Edit tracking data:
>>>>
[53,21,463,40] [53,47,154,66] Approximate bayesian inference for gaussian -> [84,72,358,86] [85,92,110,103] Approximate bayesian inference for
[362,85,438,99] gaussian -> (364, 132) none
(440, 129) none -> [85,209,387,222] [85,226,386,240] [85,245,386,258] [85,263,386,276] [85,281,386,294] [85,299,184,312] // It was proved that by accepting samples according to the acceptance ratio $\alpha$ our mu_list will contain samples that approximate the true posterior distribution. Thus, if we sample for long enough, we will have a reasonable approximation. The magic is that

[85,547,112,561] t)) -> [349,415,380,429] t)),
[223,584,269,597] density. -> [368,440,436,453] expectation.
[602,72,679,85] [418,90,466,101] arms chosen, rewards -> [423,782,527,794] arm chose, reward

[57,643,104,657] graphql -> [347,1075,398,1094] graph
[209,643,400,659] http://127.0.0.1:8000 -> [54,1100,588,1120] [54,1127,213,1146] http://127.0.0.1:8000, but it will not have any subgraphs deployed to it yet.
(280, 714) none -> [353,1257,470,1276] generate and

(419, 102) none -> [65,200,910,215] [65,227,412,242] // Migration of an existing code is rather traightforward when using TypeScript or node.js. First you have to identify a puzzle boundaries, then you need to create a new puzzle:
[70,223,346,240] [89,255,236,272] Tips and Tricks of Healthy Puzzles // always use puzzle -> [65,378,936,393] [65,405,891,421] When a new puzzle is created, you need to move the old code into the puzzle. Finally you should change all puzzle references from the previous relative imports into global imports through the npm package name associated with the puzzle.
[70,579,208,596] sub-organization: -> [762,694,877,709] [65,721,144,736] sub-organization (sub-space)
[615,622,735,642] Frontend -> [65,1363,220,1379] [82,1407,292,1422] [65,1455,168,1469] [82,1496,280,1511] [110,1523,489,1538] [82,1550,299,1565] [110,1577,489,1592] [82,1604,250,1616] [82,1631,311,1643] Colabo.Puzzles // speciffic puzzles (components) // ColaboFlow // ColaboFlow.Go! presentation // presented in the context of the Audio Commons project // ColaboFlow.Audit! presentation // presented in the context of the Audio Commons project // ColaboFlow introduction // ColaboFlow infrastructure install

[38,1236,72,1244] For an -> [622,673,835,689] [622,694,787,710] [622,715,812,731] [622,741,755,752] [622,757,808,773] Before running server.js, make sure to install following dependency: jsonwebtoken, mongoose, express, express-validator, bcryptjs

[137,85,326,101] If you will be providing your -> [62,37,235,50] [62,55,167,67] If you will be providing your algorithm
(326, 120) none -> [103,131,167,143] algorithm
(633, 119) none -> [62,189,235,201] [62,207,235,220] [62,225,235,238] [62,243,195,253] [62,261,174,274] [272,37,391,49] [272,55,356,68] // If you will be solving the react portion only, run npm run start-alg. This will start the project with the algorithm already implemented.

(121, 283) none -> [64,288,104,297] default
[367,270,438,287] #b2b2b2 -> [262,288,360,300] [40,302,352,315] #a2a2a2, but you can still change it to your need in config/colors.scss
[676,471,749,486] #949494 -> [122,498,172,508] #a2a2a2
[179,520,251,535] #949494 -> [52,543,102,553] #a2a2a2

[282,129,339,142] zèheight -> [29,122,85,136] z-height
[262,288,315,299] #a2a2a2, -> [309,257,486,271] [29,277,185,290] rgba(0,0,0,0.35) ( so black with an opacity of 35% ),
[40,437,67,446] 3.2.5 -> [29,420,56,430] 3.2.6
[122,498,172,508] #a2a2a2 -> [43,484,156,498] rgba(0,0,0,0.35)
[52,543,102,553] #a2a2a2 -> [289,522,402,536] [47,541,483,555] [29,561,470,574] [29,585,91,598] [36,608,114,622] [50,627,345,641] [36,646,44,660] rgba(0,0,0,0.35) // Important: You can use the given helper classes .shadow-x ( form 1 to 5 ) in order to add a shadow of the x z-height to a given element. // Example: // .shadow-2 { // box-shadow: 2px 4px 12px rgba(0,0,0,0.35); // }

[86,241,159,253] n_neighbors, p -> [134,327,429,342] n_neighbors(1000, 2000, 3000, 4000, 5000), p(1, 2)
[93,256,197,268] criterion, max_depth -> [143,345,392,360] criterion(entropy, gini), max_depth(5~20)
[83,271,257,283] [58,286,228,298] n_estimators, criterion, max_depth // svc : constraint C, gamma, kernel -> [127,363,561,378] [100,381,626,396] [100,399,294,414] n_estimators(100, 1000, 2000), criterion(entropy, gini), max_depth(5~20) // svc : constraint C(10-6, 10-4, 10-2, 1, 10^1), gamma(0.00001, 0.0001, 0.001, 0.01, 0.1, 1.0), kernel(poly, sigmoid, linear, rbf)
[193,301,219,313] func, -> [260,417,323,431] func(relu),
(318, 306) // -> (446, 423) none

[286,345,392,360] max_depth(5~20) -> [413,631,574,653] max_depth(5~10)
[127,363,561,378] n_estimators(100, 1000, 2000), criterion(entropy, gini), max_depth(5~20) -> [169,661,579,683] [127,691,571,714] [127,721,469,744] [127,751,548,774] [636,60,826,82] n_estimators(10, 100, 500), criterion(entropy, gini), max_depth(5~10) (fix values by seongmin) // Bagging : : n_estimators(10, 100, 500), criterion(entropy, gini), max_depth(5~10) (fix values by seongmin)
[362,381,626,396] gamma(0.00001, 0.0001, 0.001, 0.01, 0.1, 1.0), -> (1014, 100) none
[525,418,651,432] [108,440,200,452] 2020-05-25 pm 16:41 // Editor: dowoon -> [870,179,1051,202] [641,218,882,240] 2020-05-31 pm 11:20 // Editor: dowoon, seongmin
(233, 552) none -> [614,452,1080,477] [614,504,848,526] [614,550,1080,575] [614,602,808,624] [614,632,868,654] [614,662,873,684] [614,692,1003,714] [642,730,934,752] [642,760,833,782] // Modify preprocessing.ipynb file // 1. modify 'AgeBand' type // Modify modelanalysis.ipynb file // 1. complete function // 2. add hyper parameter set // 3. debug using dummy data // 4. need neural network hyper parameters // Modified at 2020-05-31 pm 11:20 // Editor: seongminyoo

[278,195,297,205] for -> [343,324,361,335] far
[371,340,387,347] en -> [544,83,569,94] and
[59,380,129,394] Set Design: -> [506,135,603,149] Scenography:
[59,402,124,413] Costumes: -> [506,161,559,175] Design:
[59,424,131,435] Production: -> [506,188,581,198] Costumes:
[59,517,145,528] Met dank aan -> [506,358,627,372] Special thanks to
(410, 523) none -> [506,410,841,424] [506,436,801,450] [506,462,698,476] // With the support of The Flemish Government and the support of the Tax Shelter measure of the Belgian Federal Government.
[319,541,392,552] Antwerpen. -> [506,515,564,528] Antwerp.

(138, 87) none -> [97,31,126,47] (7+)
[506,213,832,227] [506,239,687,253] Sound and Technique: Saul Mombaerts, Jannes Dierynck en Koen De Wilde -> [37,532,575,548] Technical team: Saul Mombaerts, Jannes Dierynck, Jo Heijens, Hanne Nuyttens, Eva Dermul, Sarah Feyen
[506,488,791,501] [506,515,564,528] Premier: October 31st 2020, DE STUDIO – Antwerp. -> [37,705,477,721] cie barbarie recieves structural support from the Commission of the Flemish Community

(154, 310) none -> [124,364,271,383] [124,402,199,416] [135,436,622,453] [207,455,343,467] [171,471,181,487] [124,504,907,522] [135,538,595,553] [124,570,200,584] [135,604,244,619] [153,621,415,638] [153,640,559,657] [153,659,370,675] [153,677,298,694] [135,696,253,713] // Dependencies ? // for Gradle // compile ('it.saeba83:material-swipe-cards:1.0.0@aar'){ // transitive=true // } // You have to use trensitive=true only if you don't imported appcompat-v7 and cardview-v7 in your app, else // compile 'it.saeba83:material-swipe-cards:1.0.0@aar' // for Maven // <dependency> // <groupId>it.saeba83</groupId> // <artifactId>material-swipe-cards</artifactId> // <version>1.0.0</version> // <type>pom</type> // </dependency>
<<<<
Exercise :: Taking the entries above, restate exactly those lines that fall between the line with "[286,345,392,360] max_depth(5~20) ->" and the line with "[59,517,145,528] Met dank", keeping both of those lines too.

Answer to this task ::
[286,345,392,360] max_depth(5~20) -> [413,631,574,653] max_depth(5~10)
[127,363,561,378] n_estimators(100, 1000, 2000), criterion(entropy, gini), max_depth(5~20) -> [169,661,579,683] [127,691,571,714] [127,721,469,744] [127,751,548,774] [636,60,826,82] n_estimators(10, 100, 500), criterion(entropy, gini), max_depth(5~10) (fix values by seongmin) // Bagging : : n_estimators(10, 100, 500), criterion(entropy, gini), max_depth(5~10) (fix values by seongmin)
[362,381,626,396] gamma(0.00001, 0.0001, 0.001, 0.01, 0.1, 1.0), -> (1014, 100) none
[525,418,651,432] [108,440,200,452] 2020-05-25 pm 16:41 // Editor: dowoon -> [870,179,1051,202] [641,218,882,240] 2020-05-31 pm 11:20 // Editor: dowoon, seongmin
(233, 552) none -> [614,452,1080,477] [614,504,848,526] [614,550,1080,575] [614,602,808,624] [614,632,868,654] [614,662,873,684] [614,692,1003,714] [642,730,934,752] [642,760,833,782] // Modify preprocessing.ipynb file // 1. modify 'AgeBand' type // Modify modelanalysis.ipynb file // 1. complete function // 2. add hyper parameter set // 3. debug using dummy data // 4. need neural network hyper parameters // Modified at 2020-05-31 pm 11:20 // Editor: seongminyoo

[278,195,297,205] for -> [343,324,361,335] far
[371,340,387,347] en -> [544,83,569,94] and
[59,380,129,394] Set Design: -> [506,135,603,149] Scenography:
[59,402,124,413] Costumes: -> [506,161,559,175] Design:
[59,424,131,435] Production: -> [506,188,581,198] Costumes:
[59,517,145,528] Met dank aan -> [506,358,627,372] Special thanks to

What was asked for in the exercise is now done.